[Stored items from a collection]
★ ★ ★ ★ ★ ★ ★
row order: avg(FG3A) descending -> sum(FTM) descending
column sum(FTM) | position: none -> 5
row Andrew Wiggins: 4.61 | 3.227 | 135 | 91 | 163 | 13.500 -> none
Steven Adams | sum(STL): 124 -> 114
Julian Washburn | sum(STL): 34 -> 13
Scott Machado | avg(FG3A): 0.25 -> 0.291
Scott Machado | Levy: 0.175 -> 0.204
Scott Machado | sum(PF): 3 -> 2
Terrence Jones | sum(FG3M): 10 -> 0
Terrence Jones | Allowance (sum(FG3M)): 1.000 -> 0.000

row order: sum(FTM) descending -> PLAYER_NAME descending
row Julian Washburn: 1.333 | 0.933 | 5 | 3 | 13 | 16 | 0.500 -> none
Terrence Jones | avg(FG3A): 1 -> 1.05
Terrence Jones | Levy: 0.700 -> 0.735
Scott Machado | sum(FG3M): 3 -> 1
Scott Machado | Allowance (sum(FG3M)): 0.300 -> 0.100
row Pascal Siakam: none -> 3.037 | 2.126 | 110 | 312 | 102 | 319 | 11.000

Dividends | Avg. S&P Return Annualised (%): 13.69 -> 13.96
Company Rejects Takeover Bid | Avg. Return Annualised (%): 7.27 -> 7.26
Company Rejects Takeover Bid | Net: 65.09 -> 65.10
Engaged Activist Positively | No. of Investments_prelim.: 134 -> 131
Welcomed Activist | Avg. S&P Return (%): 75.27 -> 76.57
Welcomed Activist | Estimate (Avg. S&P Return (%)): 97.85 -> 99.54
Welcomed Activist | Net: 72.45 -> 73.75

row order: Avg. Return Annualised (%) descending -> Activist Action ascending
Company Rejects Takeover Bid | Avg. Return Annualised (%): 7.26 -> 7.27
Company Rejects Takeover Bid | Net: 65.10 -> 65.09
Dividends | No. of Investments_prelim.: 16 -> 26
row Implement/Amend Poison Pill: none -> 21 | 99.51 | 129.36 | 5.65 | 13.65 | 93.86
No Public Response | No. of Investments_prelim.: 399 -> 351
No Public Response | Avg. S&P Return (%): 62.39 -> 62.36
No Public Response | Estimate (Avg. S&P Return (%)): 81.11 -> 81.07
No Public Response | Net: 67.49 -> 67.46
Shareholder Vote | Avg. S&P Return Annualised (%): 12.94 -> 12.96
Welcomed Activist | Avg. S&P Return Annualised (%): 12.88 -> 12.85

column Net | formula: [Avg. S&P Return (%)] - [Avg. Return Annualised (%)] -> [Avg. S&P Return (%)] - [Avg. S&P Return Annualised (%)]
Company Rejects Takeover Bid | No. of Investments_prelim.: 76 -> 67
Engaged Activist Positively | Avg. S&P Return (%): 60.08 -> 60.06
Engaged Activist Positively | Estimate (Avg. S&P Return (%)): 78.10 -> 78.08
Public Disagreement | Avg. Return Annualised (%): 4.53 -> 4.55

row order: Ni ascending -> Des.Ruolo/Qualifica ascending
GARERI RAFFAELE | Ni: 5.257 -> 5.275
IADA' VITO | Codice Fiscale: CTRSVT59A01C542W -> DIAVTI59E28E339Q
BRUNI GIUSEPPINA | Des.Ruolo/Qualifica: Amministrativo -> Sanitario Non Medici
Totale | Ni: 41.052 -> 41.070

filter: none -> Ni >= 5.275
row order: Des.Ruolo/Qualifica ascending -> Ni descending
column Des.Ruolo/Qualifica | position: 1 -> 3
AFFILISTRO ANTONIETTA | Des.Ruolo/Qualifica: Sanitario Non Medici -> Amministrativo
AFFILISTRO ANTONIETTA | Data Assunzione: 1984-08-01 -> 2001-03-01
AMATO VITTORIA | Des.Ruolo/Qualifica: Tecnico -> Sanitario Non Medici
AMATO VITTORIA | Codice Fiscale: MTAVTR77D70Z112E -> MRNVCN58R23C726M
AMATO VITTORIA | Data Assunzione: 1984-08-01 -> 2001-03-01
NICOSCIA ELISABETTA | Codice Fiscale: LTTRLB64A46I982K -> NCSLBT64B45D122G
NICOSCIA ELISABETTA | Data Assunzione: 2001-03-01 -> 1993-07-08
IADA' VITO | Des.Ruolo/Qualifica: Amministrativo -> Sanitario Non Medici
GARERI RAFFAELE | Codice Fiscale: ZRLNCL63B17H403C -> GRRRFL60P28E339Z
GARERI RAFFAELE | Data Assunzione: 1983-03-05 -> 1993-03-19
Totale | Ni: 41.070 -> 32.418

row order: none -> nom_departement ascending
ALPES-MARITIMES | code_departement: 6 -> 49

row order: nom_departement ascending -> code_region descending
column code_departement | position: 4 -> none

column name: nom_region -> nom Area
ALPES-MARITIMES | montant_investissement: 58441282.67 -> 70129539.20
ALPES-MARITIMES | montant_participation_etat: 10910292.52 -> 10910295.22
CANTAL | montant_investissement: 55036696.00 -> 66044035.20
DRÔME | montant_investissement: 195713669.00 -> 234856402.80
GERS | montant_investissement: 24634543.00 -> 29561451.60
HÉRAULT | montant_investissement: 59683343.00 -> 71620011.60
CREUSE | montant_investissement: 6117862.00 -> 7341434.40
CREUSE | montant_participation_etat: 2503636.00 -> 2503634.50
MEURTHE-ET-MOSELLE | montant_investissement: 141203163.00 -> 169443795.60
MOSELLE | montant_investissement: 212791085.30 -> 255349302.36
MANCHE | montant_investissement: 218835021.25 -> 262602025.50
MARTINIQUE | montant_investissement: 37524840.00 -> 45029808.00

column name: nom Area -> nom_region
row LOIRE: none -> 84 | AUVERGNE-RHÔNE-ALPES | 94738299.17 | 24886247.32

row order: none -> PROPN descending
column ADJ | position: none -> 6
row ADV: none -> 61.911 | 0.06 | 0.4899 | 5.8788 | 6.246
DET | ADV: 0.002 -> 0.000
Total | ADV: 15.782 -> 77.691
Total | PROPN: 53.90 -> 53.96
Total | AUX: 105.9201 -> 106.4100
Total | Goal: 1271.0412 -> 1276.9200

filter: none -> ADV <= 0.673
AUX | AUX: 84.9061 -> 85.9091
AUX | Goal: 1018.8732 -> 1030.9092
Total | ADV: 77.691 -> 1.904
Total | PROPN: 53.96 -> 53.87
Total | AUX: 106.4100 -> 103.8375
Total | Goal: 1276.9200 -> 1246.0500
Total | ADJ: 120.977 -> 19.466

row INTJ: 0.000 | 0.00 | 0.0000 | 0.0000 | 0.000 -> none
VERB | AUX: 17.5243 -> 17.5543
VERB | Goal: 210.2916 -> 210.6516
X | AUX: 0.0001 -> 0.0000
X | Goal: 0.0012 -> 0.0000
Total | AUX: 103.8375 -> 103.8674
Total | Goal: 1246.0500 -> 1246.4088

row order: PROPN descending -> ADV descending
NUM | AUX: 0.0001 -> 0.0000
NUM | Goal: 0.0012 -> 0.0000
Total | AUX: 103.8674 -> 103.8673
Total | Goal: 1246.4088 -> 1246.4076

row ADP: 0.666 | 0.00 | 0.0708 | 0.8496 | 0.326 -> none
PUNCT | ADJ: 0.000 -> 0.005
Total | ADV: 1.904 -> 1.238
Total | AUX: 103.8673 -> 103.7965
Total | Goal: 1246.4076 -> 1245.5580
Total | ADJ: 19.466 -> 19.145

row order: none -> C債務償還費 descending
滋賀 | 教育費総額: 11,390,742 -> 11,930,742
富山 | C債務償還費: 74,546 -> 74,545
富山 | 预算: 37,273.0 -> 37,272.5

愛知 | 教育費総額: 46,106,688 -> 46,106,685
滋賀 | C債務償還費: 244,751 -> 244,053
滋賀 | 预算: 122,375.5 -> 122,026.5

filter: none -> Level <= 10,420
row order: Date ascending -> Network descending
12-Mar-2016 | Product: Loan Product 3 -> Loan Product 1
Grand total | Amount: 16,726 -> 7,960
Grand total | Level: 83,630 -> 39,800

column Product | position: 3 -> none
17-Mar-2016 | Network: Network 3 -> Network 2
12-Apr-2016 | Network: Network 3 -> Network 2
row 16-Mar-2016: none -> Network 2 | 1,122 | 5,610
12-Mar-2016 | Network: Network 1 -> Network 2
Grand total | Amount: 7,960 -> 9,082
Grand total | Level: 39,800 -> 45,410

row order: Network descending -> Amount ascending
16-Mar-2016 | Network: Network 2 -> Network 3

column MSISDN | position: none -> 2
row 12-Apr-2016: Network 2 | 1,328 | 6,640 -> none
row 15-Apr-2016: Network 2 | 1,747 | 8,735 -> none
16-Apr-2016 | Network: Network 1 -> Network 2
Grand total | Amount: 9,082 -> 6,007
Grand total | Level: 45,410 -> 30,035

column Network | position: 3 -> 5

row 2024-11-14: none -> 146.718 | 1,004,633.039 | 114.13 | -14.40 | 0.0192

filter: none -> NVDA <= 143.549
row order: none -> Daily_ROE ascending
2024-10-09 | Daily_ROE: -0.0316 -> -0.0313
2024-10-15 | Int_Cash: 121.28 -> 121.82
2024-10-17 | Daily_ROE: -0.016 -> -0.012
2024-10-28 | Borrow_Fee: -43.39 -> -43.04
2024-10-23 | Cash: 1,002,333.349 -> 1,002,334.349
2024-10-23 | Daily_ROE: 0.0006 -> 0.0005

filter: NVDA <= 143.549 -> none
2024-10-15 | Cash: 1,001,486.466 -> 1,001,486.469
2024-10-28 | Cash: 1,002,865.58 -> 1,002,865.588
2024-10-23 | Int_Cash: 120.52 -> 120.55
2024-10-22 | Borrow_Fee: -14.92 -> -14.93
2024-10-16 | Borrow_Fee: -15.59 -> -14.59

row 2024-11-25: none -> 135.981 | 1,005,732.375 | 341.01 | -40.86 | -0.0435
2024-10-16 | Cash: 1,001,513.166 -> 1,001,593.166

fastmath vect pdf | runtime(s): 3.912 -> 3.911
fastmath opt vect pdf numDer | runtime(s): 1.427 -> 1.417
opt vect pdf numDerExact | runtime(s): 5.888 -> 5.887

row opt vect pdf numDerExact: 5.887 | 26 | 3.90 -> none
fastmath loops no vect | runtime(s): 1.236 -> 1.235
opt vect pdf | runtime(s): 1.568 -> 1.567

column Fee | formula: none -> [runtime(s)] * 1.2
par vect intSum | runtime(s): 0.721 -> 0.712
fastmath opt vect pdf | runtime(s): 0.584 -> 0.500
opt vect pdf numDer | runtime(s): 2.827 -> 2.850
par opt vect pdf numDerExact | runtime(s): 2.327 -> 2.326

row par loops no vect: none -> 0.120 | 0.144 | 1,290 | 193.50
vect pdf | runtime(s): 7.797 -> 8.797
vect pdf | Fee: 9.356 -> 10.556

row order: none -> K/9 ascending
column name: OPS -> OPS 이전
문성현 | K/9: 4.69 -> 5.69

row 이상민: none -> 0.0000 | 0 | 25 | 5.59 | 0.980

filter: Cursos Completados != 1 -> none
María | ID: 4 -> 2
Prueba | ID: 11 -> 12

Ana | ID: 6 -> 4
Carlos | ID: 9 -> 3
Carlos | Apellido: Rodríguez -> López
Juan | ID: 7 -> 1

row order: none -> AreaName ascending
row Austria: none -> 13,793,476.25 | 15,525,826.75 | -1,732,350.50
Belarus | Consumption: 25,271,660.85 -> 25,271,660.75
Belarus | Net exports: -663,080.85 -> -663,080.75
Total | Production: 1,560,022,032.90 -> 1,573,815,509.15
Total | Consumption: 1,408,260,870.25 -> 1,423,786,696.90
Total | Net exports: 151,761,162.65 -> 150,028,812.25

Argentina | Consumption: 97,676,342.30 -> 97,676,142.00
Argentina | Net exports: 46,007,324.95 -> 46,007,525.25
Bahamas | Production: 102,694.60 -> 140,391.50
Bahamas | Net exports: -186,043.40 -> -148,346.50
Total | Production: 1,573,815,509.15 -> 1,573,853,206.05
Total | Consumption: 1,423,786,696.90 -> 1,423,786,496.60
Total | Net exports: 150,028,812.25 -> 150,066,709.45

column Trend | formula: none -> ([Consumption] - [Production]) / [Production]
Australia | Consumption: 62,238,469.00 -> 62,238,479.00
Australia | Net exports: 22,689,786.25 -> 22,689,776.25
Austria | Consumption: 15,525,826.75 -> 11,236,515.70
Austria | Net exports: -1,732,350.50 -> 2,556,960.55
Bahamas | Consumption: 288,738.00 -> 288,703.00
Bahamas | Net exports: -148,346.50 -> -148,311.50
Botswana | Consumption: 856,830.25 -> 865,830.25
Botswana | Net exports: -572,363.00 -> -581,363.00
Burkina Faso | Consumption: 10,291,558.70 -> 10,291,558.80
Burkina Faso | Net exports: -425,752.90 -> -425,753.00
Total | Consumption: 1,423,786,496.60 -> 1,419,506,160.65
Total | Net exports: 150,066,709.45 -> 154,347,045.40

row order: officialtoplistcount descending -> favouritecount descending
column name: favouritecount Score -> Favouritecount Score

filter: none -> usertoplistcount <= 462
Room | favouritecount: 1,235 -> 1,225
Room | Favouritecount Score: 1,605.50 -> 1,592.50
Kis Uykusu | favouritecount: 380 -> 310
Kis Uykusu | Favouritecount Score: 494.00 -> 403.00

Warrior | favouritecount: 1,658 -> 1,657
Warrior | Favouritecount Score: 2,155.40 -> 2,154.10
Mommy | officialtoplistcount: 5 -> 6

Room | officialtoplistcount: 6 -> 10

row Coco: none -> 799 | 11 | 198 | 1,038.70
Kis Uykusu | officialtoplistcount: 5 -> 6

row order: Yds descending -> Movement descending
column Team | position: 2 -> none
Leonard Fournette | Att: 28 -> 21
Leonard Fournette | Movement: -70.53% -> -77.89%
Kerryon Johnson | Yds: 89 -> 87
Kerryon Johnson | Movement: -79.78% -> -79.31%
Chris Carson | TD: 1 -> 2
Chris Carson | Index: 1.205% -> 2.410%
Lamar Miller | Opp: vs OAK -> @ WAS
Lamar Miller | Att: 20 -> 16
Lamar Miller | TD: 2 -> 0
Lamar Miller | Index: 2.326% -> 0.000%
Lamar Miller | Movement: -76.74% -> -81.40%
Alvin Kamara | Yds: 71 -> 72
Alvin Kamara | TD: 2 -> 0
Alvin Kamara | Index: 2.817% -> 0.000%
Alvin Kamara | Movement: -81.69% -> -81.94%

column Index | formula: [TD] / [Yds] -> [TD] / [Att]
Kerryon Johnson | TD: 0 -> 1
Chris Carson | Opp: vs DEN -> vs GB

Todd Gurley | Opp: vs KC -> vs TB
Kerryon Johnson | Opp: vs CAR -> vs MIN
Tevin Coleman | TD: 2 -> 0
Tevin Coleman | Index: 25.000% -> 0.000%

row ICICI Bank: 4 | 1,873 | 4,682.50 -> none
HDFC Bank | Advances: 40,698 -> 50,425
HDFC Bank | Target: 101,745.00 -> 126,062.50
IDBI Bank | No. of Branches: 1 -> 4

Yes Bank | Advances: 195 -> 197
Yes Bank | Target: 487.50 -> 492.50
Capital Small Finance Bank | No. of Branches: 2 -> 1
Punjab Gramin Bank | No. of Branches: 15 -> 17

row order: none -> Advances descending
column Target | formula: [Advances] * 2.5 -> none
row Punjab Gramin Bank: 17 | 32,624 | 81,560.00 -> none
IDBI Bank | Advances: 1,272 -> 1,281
★ ★ ★ ★ ★ ★ ★
**REQUIREMENT**
Please print verbatim each line from the first line of the entries above to the line that contains "Company Rejects Takeover Bid | Net: 65.09", inclusive, and nothing more.

**TASK OUTPUT**
row order: avg(FG3A) descending -> sum(FTM) descending
column sum(FTM) | position: none -> 5
row Andrew Wiggins: 4.61 | 3.227 | 135 | 91 | 163 | 13.500 -> none
Steven Adams | sum(STL): 124 -> 114
Julian Washburn | sum(STL): 34 -> 13
Scott Machado | avg(FG3A): 0.25 -> 0.291
Scott Machado | Levy: 0.175 -> 0.204
Scott Machado | sum(PF): 3 -> 2
Terrence Jones | sum(FG3M): 10 -> 0
Terrence Jones | Allowance (sum(FG3M)): 1.000 -> 0.000

row order: sum(FTM) descending -> PLAYER_NAME descending
row Julian Washburn: 1.333 | 0.933 | 5 | 3 | 13 | 16 | 0.500 -> none
Terrence Jones | avg(FG3A): 1 -> 1.05
Terrence Jones | Levy: 0.700 -> 0.735
Scott Machado | sum(FG3M): 3 -> 1
Scott Machado | Allowance (sum(FG3M)): 0.300 -> 0.100
row Pascal Siakam: none -> 3.037 | 2.126 | 110 | 312 | 102 | 319 | 11.000

Dividends | Avg. S&P Return Annualised (%): 13.69 -> 13.96
Company Rejects Takeover Bid | Avg. Return Annualised (%): 7.27 -> 7.26
Company Rejects Takeover Bid | Net: 65.09 -> 65.10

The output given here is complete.